O profundo desequilíbrio da situação comercial e produtiva da economia incentivou a
adoção de medidas radicais, com elevados custos iniciais, sob a promessa do crescimento
econômico sustentado que poderia ser obtido no longo prazo. O radicalismo da abertura
comercial, com a redução abrupta das tarifas de importação e a uniformização das alíquotas
aduaneiras, foi uma das inúmeras medidas voltadas a permitir que a economia obtivesse uma
estrutura de incentivos orientada pelo mercado.
A observação dos acontecimentos, a partir de um horizonte de tempo mais longo,
permite algumas conclusões que, apesar de não serem definitivas, são capazes de estimular a
defesa ou o ataque às medidas implementadas, sob o intuito de desejar a implementação, ou a
rejeição das mesmas em países que perseguem estratégias de crescimento econômico de longo
prazo.
A alteração da economia de mono-exportadora de commodities, para exportadora de
uma gama mais diferenciada de bens, já seria um grande motivo para justificar a abertura, já
que a perseguição deste objetivo foi um dos motivos que levou o Chile a implantar a
estratégia de industrialização por substituição de importações. A avaliação dos dados até 1973
indicam que ocorreu o inverso do desejado pelos formuladores desta estratégia, já que houve
um crescimento da participação das exportações de cobre nas exportações totais. Por outro
lado, entre 1973 e 2000, a participação do cobre caiu de 80% para 40% das exportações totais.
66
Alem disto, a avaliação do crescimento da produtividade, fortemente associado ao
crescimento das exportações, parece deixar poucas dúvidas quanto à eficácia das reformas na
promoção do crescimento econômico.
Se o crescimento da produtividade significa crescimento das remunerações dos fatores
de produção, é de se esperar que o crescimento econômico contínuo favoreça a melhoria do
bem-estar da população, tanto em termos de quantidade quanto em termos de diversidade de
bens disponíveis para o consumo.
Alguns efeitos que poderiam ser esperados após um processo de liberalização
comercial, como o desenvolvimento de indústrias intensivas em mão-de-obra em um país
mão-de-obra abundante, parece não ter sido verificado no Chile, o que ajudou a transformar a
economia em uma das mais desiguais da America Latina, em termos de distribuição de renda.
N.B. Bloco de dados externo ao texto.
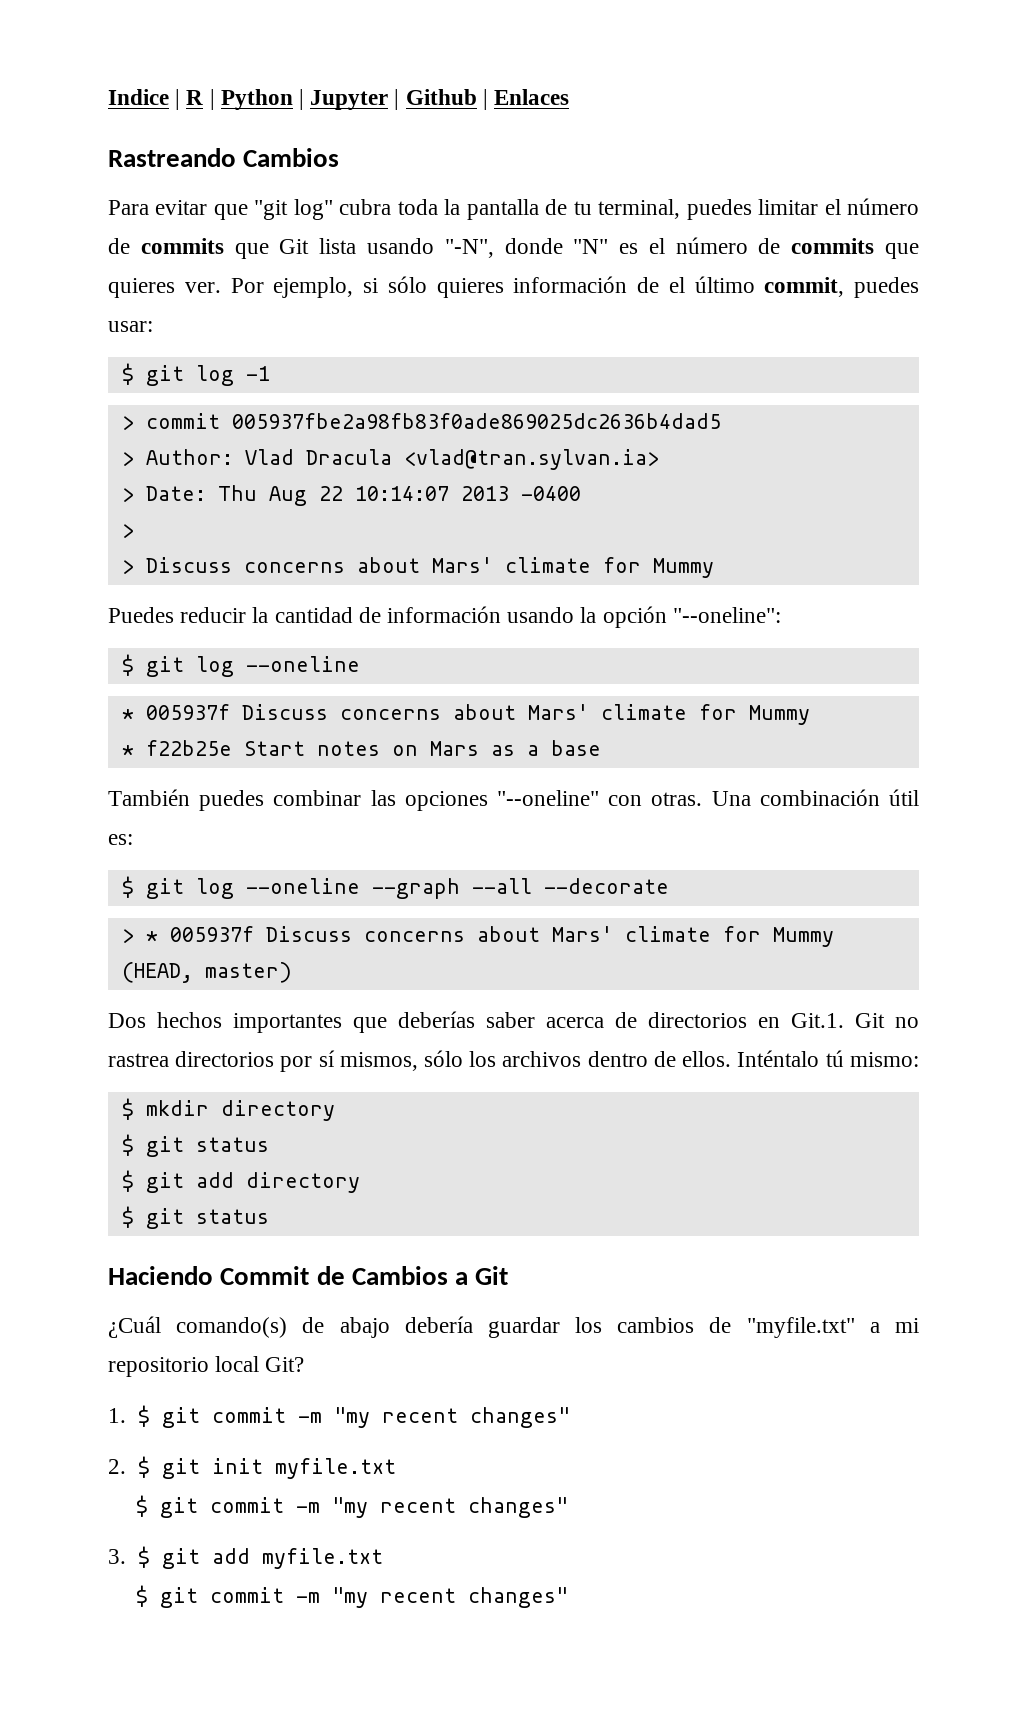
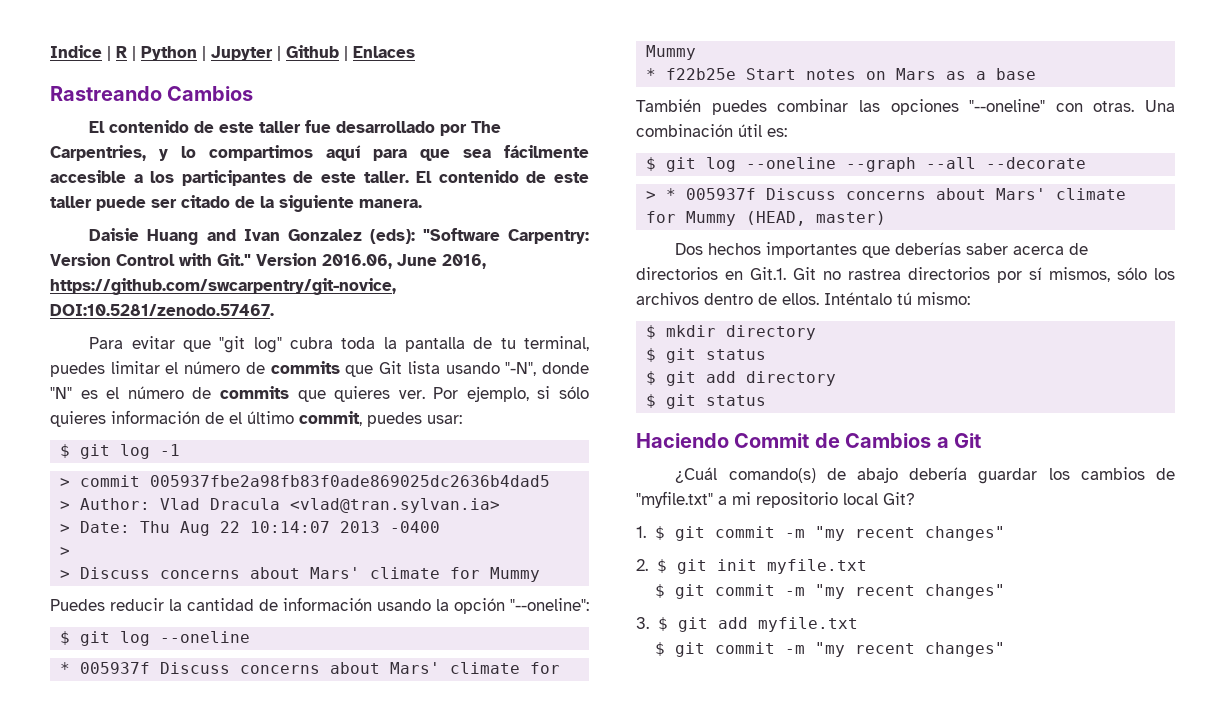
(340, 157) none -> [89,120,502,136] [50,145,589,161] [50,170,590,186] [50,195,422,212] [89,228,589,245] [50,253,486,269] [50,278,396,295] [50,304,274,316] // El contenido de este taller fue desarrollado por The Carpentries, y lo compartimos aquí para que sea fácilmente accesible a los participantes de este taller. El contenido de este taller puede ser citado de la siguiente manera. // Daisie Huang and Ivan Gonzalez (eds): "Software Carpentry: Version Control with Git." Version 2016.06, June 2016, https://github.com/swcarpentry/git-novice, DOI:10.5281/zenodo.57467.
A não verificação dos pressupostos teóricos na questão da distribuição de renda pode ser
creditada ao desequilíbrio da oferta de mão–de-obra qualificada e não-qualificada. Foi
possível perceber que setores intensivos em mão-de-obra qualificada - como foi o caso do
setor financeiro - apresentaram um crescimento significativo em sua capacidade de absorção
da mão-de-obra.
O desequilíbrio na distribuição da renda, contudo, não seria capaz de justificar o
retrocesso das medidas, mas, apenas, corrigir os desajustes estruturais que permitiram que esta
situação se verificasse.
Apesar de não ter feito parte deste trabalho, tudo parece indicar que os governos
democráticos que sucederam o governo responsável pela abertura comercial, estão
continuando com o processo de ajuste estrutural, com bons resultados em termos de redução
da desigualdade da renda.
Este trabalho não é conclusivo por necessitar de uma avaliação mais aprofundada das
demais reformas implementadas, e, principalmente, necessitar um acompanhamento das
medidas adotadas no governo democrático. Tais movimentos certamente não podem ser
ignorados quando se deseja avaliar todo processo de desenvolvimento chileno.
Contudo, quanto ao objeto deste estudo, não resta dúvida que o crescimento das
exportações, provocado pela abertura comercial, apresentou um efeito significativo na
ampliação das taxas de crescimento econômico.